TASK GOAL
Among the records, how many lines contain "SAUBER"? Only the number is needed.

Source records
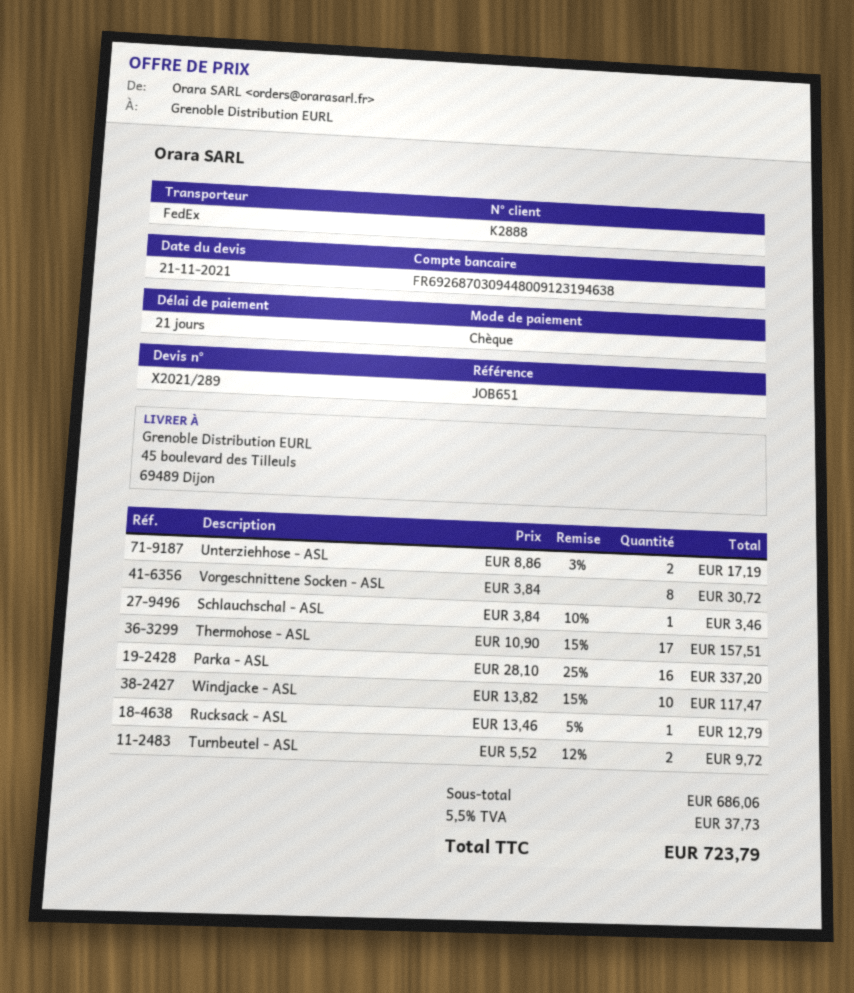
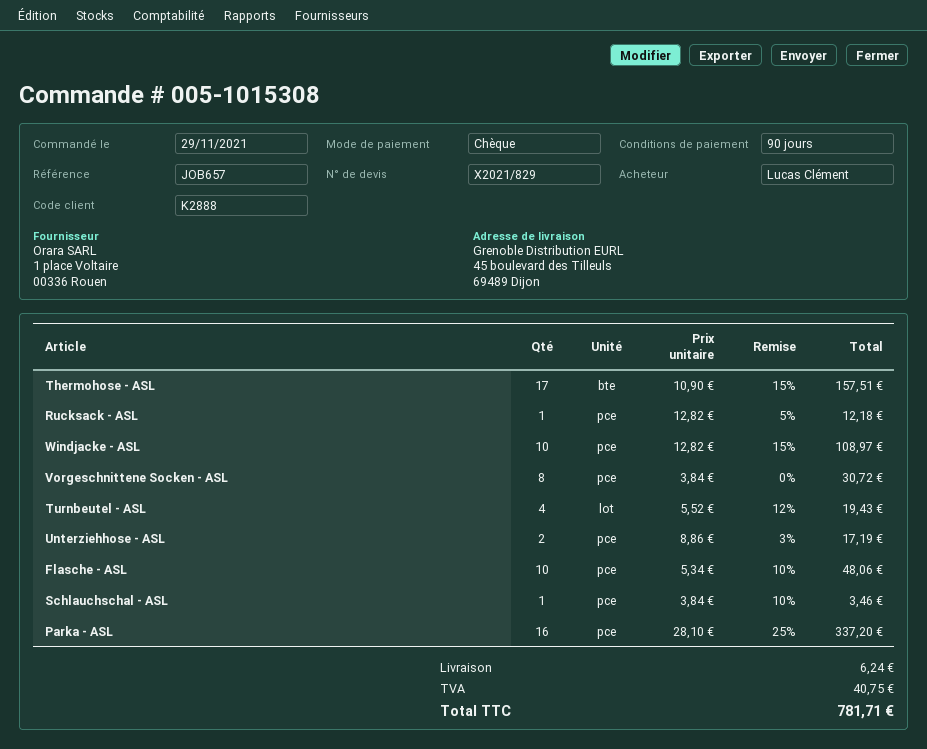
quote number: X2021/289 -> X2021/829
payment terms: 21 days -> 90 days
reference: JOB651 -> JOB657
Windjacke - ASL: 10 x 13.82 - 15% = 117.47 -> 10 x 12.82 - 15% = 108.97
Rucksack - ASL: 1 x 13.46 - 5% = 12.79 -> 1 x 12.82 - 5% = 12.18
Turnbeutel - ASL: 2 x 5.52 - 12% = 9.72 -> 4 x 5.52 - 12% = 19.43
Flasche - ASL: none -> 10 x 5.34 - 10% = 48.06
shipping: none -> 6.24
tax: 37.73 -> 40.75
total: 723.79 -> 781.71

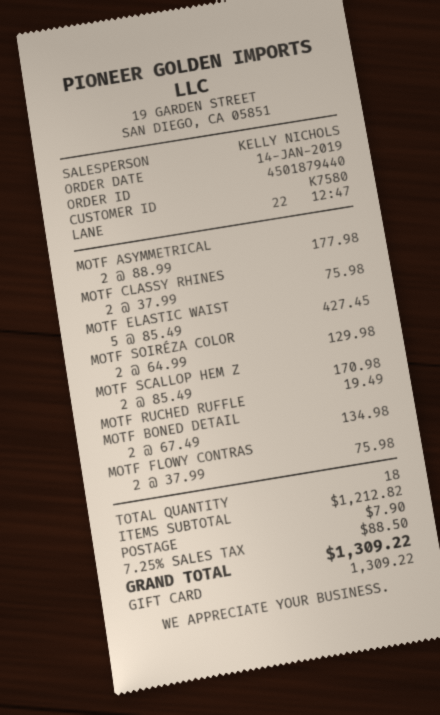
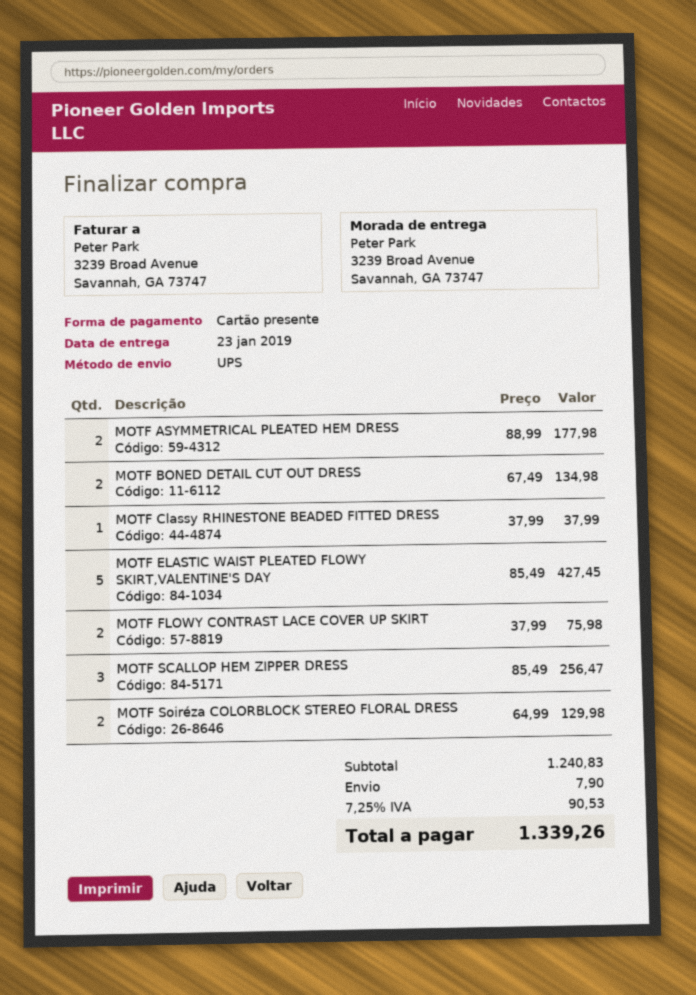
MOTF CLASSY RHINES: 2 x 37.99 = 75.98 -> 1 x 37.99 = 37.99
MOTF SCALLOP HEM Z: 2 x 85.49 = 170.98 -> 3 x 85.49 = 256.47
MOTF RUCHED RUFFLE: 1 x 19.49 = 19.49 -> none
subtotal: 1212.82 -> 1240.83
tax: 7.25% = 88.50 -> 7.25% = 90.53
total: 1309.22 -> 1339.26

---

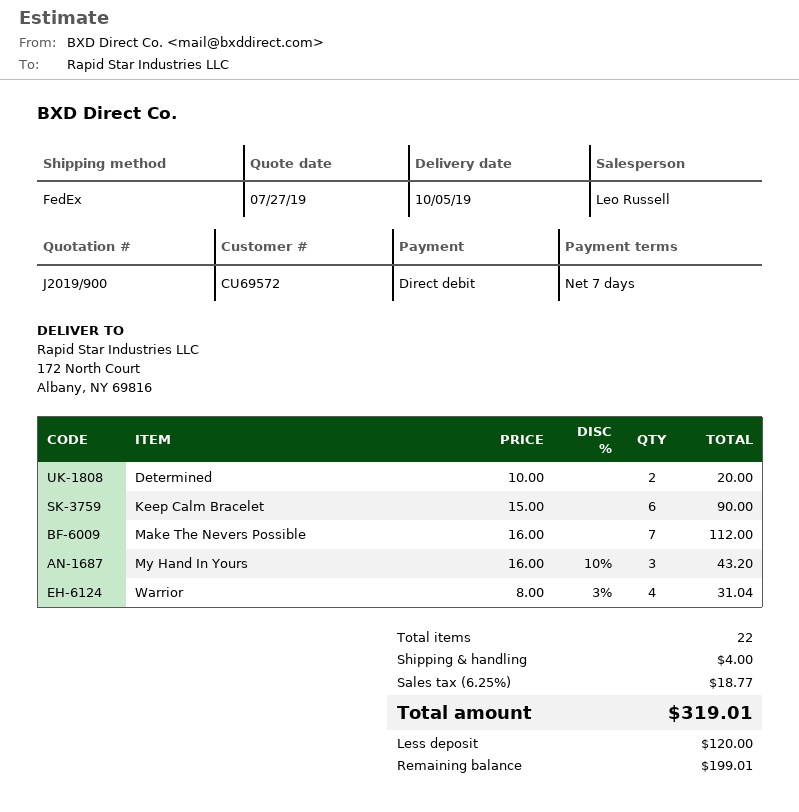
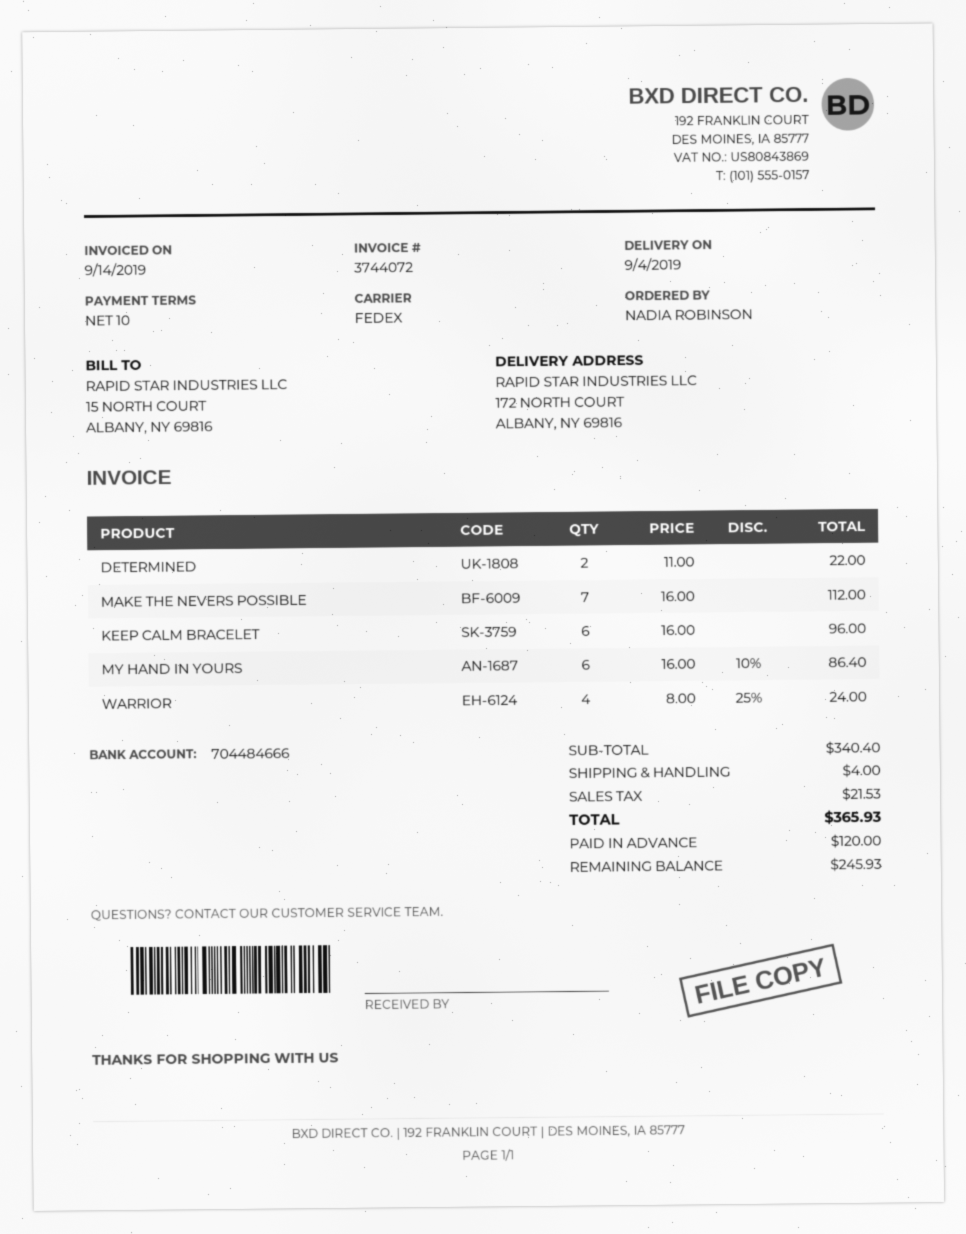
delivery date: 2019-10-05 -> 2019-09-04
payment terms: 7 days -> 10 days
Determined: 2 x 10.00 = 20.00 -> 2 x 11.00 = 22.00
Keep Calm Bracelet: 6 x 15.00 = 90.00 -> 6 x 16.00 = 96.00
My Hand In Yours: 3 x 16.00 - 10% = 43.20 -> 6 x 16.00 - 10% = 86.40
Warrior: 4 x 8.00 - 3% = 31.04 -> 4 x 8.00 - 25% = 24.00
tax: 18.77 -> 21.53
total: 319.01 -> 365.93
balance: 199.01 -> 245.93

* * *

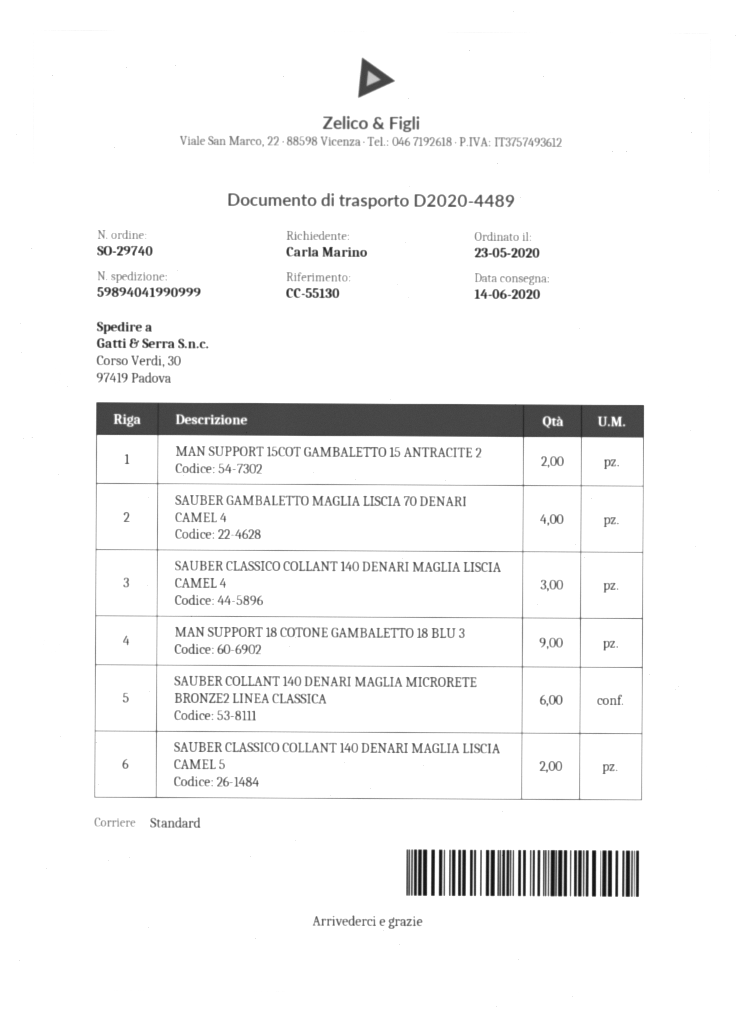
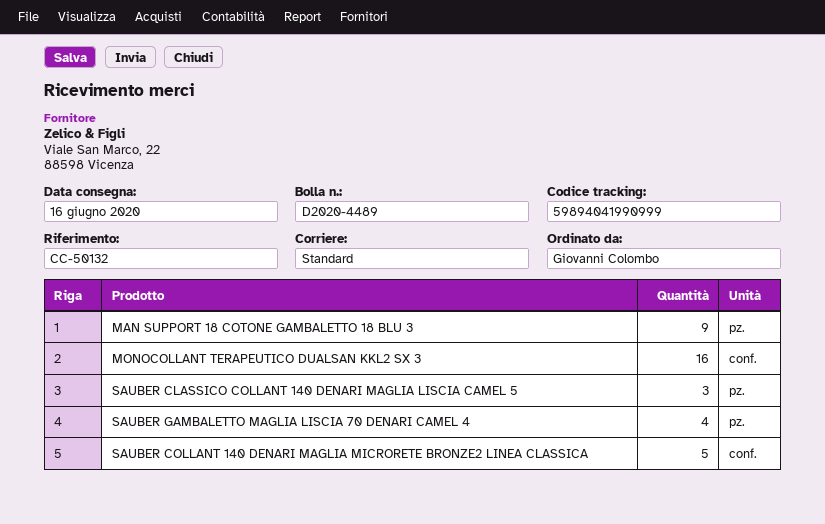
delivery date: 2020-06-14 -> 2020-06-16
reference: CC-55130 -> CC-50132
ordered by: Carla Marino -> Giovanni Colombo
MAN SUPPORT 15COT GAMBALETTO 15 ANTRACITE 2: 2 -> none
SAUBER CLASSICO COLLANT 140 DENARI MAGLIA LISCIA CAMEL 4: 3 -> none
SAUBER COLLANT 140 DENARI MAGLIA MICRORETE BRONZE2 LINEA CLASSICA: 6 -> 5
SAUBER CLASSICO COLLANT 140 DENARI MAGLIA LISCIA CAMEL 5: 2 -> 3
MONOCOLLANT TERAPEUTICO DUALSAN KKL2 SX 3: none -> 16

ANSWER FOR THIS EXERCISE
3